Ma un’altra cosa la sappiamo, che molto dipende dalla nostra responsabilità individuale: “Ci aspetta una riflessione personale. Per forza di cose dovremo ripensare ai nostri regimi organizzativi e intrattenitivi”[11]. Mentre c’è chi pensa che accoglieremo con una mentalità nuova, diversa, i grandi cambiamenti che arriveranno sul fronte del lavoro e delle relazioni sociali e che sapremo cogliere le nuove sfide e opportunità che nasceranno dal vuoto di oggi, personalmente mi accontenterei che, quando questo anno orribile sarà passato, non ci ritrovassimo in un Paese, né peggiore né migliore, improvvidamente, stolidamente, eternamente uguale a se stesso.
Note:
[1] Tra gli altri il Cardinale Gianfranco Ravasi, Dopo il trauma è il tempo della rinascita, intervista a cura di Paolo Rodari, in “la Repubblica”, a. 45, n. 94, domenica 19 aprile 2020, p. 33.
[2] M. Tarquinio, Con coraggio e con saggezza, “Avvenire”, a. LIII, n. 105, domenica 3 maggio 2020, p. 1.
[3] N. Bobbio, Politica e cultura (1955), Introduzione di F. Sbarberi, Einaudi, Torino 2015, p. 3.
[4] N. Bobbio, Politica e cultura, cit., p. 4.

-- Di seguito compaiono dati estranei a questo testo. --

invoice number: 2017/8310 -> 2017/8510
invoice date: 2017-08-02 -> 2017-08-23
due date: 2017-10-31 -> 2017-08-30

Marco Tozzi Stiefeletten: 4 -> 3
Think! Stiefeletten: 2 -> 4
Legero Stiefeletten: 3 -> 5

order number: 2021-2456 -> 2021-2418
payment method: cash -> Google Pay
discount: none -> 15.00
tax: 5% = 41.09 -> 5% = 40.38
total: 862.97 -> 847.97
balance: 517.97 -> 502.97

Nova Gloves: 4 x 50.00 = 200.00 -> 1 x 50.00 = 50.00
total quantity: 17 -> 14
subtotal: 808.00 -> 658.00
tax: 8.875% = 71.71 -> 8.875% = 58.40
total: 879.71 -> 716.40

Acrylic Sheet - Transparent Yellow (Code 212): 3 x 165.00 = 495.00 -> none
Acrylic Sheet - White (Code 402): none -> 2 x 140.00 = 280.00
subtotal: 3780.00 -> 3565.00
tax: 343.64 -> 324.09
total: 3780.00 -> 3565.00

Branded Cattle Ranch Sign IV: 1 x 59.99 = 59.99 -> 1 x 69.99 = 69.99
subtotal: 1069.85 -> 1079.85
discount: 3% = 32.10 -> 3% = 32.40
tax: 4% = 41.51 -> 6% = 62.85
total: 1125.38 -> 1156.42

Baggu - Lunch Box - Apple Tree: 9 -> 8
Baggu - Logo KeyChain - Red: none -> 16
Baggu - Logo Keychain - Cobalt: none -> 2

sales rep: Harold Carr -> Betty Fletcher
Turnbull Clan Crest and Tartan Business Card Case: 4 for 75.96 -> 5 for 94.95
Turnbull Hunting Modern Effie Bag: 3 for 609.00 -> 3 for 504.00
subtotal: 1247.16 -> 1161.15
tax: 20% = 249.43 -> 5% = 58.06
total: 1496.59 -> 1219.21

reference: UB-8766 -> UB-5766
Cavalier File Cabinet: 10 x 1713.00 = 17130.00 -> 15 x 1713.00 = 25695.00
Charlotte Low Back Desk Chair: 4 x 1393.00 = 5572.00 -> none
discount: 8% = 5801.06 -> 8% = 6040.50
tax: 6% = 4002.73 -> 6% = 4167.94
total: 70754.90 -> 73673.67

[5] C. Ginzburg, Occhiacci di legno. Dieci riflessioni sulla distanza (1998), Quodlibet, Macerata 2020. Vedi Christian Raimo, La realtà si vede meglio da lontano, “tuttolibri” – La Stampa, sabato 25 aprile 2020, p. XIX e l’intervista allo storico, a cura di Andreas Iacarella, Ginzburg a caccia di fake news, in “Left”, n. 16, 17 aprile 2020, pp. 50-55.
[6] N. Bobbio, Politica e cultura, cit., p. 4.
[7] Marco Bascetta, Coscienza di specie contro interessi nazionali, “il manifesto”, a. 50, n. 65, domenica 15 marzo 2020, pp. 1-8.
[8] Giuseppe Ippolito, “Solo la responsabilità di tutti noi può evitare una seconda ondata”, intervista a cura di Margherita De Bac, “Corriere della Sera”, a. 145, n. 104, venerdì 1 maggio 2020, p. 14.
[9] Ilaria Capua, Le stime sul virus? Tutte sbagliate. Certezze e dubbi sulla pandemia, “Corriere della Sera”, a. 145, n. 88, domenica 12 aprile 2020, p. 13.
[10] “Il Sars-Cov-2 è un grande sconosciuto, una immensa incognita che pesa sul nostro futuro e di cui sappiamo poco, molto poco. A oggi sono, infatti, più i punti interrogativi che le risposte certe che la scienza è in grado di dare su questo nuovo virus”. Cfr. Sergio Harari, Letalità, mutazioni, sintomi. Del virus la scienza sa poco, “Corriere della Sera”, a. 145, n. 106, martedì 5 maggio 2020, p. 11. L’autore è il direttore dell’Unità operativa di pneumologia del San Giuseppe di Milano.
[11] Ilaria Capua, Le stime sul virus? Tutte sbagliate. Certezze e dubbi sulla pandemia, cit., p. 13.